I eventually put my brains where my mouth was and got to work making my own distribution – straight from the ground up. I literally started with a blank drive and compiled everything I needed to boot the system. I figured out what packages I needed to boot and worked my way up, reading the documents of every package completely so that I could tweak everything to exactly how I wanted them to work (within the realms of how the programs were made to work of course). About a year and a half later, I had everything a basic web/mail/dns/ftp server needed, and every single service was perfectly configured – I made every configuration file by hand and made sure that each and every program was stripped down to what was needed and all the junk was pruned out – it was perfect and I was finally in heaven with a Linux distribution I could use, tolerate and be proud of using.

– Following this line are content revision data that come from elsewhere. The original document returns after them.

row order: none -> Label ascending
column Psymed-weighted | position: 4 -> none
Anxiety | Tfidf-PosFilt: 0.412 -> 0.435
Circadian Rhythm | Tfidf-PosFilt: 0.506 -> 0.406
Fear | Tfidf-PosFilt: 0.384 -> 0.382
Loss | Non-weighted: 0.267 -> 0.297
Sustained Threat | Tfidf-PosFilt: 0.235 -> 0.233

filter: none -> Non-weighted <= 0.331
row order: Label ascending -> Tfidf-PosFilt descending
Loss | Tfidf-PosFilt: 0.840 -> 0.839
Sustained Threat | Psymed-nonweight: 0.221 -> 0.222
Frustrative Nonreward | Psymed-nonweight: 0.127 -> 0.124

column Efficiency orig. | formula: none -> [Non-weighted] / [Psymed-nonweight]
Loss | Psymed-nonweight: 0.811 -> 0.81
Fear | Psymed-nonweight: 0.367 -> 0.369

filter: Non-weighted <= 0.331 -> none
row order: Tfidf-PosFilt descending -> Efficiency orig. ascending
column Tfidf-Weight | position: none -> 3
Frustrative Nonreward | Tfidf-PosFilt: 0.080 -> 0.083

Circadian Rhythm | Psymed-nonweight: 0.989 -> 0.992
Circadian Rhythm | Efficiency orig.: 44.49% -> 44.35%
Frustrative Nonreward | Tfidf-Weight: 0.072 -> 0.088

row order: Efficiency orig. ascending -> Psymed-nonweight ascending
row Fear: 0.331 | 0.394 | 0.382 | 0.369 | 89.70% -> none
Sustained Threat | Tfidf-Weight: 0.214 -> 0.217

It had one massive drawback though – it had no package maintenance at all. Everything had to be compiled by hand. I kept my configure lines and tweaks in a file so I could look back on exactly how I installed something, and I’d spend the time to read up on any new changes a package had before upgrading which could sometimes take days to get right. At first I didn’t know any better though, because there really weren’t any good package systems that weren’t customized to one distribution or another. RedHat had it’s RPMs, and a few others adopted that package system but made it their own – but RPMs didn’t impress me much and I didn’t have time to see if they’d suit my needs or not, not to mention by the time I was looking for package systems, the requirement was already far too great and the distribution was seriously lagging behind in updates.
As it sits now, the distribution is sadly pretty much dead. Using an old 2.4 kernel and horribly old versions of everything else, I just haven’t bothered to touch it any more. I had been using this distribution in production for a while and my friends and I were evaluating newer distributions for replacing these older systems. We ended up deciding on Gentoo since it was pretty lean on initial install and it’s package maintenance system (portage) was pretty sleek. It also used source packages too, so you compiled everything on install which was good for security and stability of a server. I figured if I were to figure out how Gentoo worked and how I could make it as tolerable as possible, I’d have to switch to using it on my own servers too – so I did.
However, as impressed as I was with Gentoo, I was also still sad to have to give up my shiny perfect distribution. Gentoo is rather easy to upgrade using emerge and the various other toys that portage comes with, but the problems were easily apparent right off the bat; too many developers working on different areas and nobody really communicating between one another to set up some good, solid, organized standards. You get some core stuff with might have some sense of commonality when you look at the various configuration files and methods of installation, but then you go installing other common packages and notice that their maintainers chose a different way to put things together. What you end up with is a nasty dis-organized mess, and it’s really not fun to look at (or am I the only one who runs ls on almost every directory?).
Having what I call a “messy” server is an administrators worst nightmare, but I bet that 90% of the self-proclaimed “administrators” out there are completely oblivious to the mess they wade through every day (if they even touch their servers that often). Personally, I can’t stand it. It aggrivates me to no end having to wonder why my default install of Gentoo has an “apache” user and group, yet Apache is nowhere to be found on my system because I didn’t install it – and that’s just the tip of the iceberg. I know that given enough attention, Gentoo could be an amazing server platform – but it really does need a lot of attention. They need to come up with strict guidlines and rules for all contributors as to how packages will be installed, where their files will go, etc… It’s no small task either, but I know that if I can do it in 1.5years for the first time, a whole team of developers should be able to do it in much less, and come up with some really cool stuff.
I’m sure I’m just ranting in the wind here, but who knows – maybe something will come of this. I really hope that someone high up in Gentoo reads this and I’m given a chance to go in to more detail about all this, and I hope even more that they take my suggestions to heart and actually do something with them so that perhaps down the road some time Gentoo will look better than an LFS system from every angle.
The cruft of the Linux distributions compared to commercial UNIX was one of the primary reasons why I switched to the BSDs for my open source operating system needs a dozen years ago.
Linux has made some significant improvements on this front over the years, and has penetrated the commercial sector much more thoroughly, but it’s still a mess by comparison with its competition.